4. O que é a ‘mente’? Damásio explicou no Livro da consciência (p. 97) que é o que há nos neurónios (visual, auditivo ou outro), acessível só ao próprio, inobservável por terceiros. Isto é, a mente é o saber que o sujeito tem de si nos neurónios, con-saber (scire), consciência: não é nada de ‘mental’ oposto a ‘corporal’. Pelo contrário: o que a aprendizagem nos ensina é como os usos da tribo, diferentes dos dos estrangeiros, são os mesmos, iguais para todos, e ao mesmo tempo e indissociavelmente temos um estilo singular. Esta indissociabilidade implica um enigma estrutural. Somos ‘seres no mundo’: a neurologia dá assim um relevo maior à grande revolução filosófica de Heidegger, que vai além do que ele próprio pensou: o que vem do exterior estrutura-nos no interior. O seu motivo de possibilidade corresponde justamente a esta ‘liberdade’ de sermos capazes dos usos sociais segundo o que o nosso percurso foi fazendo como nosso estilo singular. A noção de aprendizagem exclui o determinismo genético que já muitos biólogos recusam mas que se tornou ‘dogma’ em leigos!

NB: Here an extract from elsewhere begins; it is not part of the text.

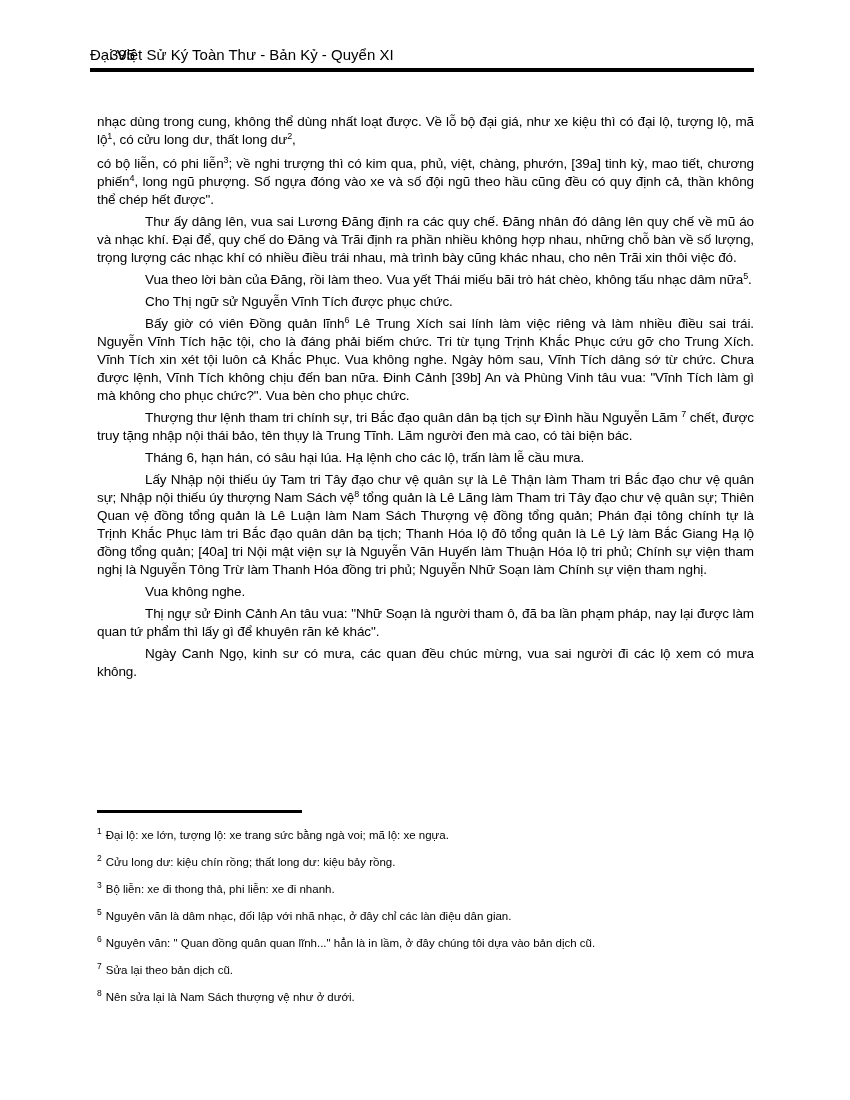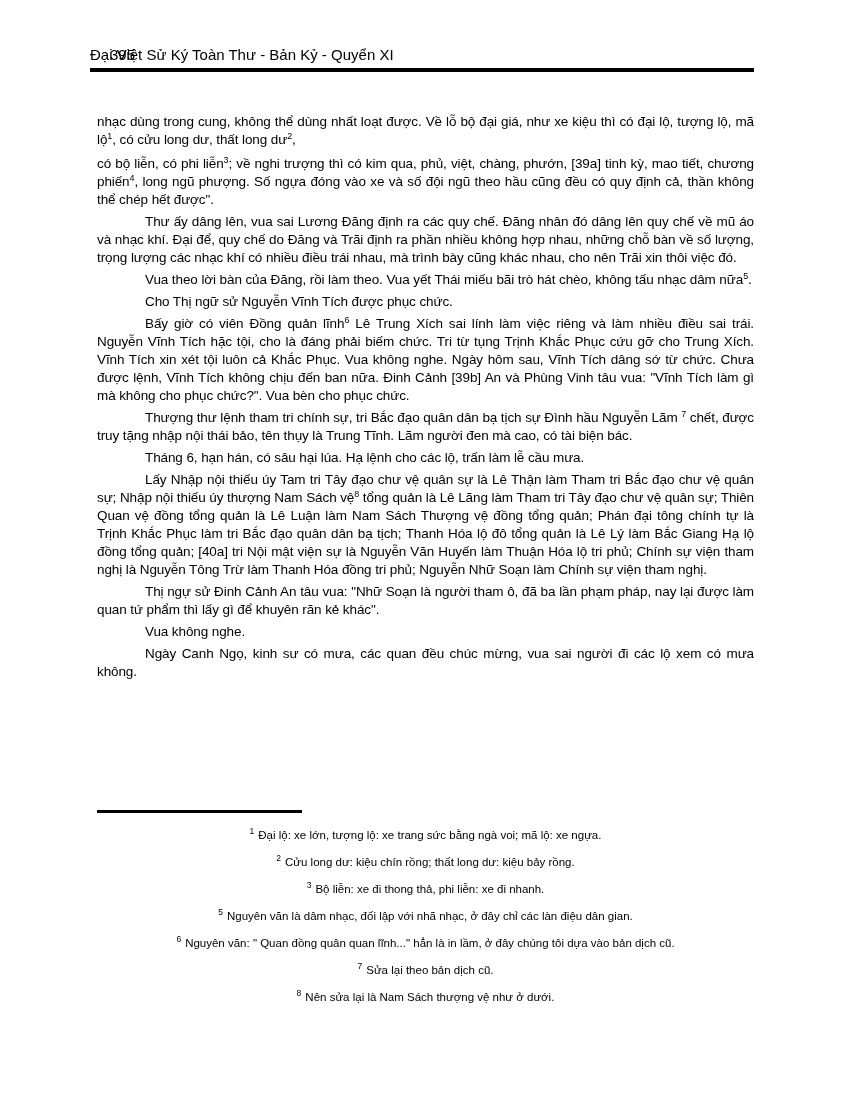"Thị ngự sử Đinh Cảnh" p.indent { order: before "Vua không nghe." -> after "Vua không nghe." }
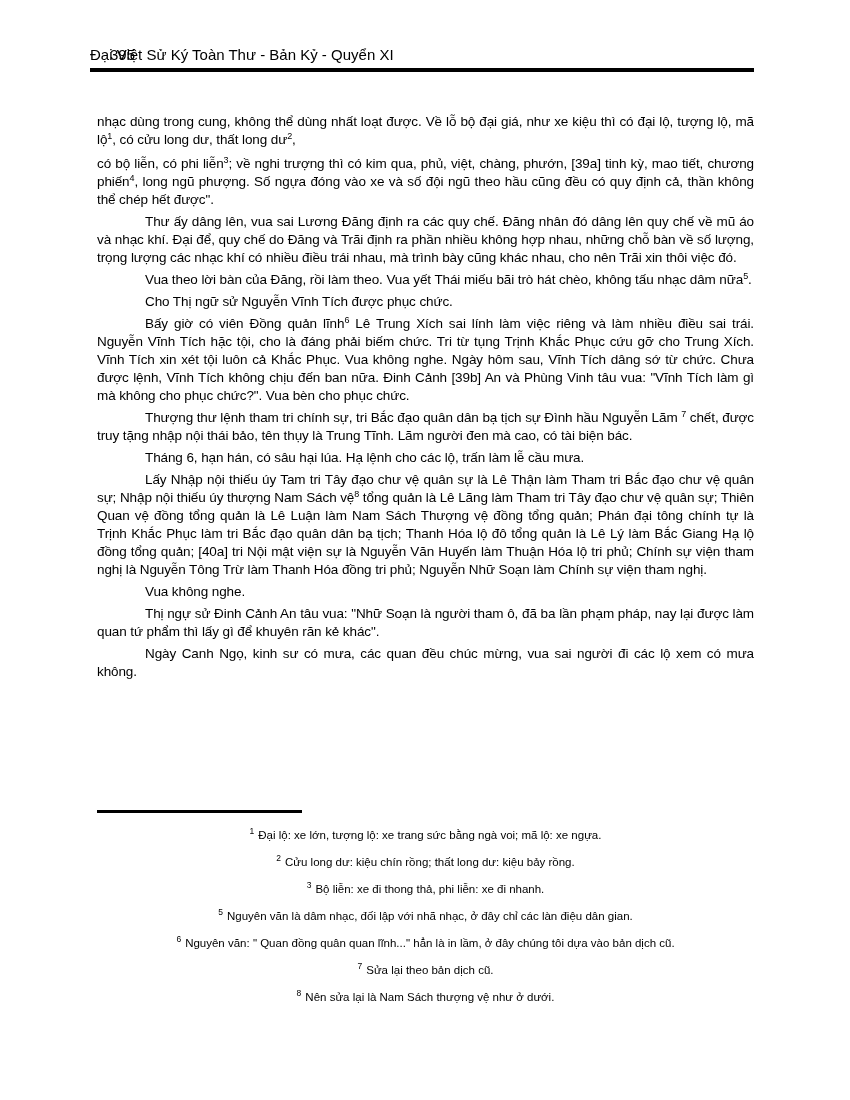"1 Đại lộ: xe lớn," .footnotes p.footnote { text-align: center -> left }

Basta pensar na diferença de línguas entre povos!
5. Isto ajuda a compreender que a complexidade cerebral resista aos esforços dos neurologistas: esta dupla dimensão, biológica e social é tudo ‘mental’, inacessível aos instrumentos laboratoriais. Mas também nos é em grande parte inacessível: alguém consegue explicitar tudo aquilo que sabe em suas memórias? Do que propôs Damásio, conclui-se que é impossível que todos os nossos neurónios nos estejam simultaneamente acessíveis, mas que tenha que haver, como os neurologistas sabem, mecanismos de atenção, de prioridade neuronal à situação em que se está e ao que ela implica, calando todos os outros neurónios não necessários e chamando apenas os que convêm à compreensão dessa situação, o que os franceses chamam ‘souvenir’, o que nos subvém sem que saibamos como. Quando fazemos relaxação, por exemplo, podemos ao fim de alguns minutos sentir o sangue a correr nas principais veias, da cabeça aos pés e às mãos: normalmente, esses neurónios estão calados. Outro exemplo importante, a perca da memória da primeira infância foi interpretada por Freud como um ‘recalcamento’: dir-se-ia que a memória dos choques que então se tiveram (parto, desmame, perca do colo da mãe) foi apagada pelos choques da aprendizagem, antagónicos àqueles, voltando ao discurso do divã sob a forma de romance do Édipo.
6. É onde creio que reside o enigma da liberdade.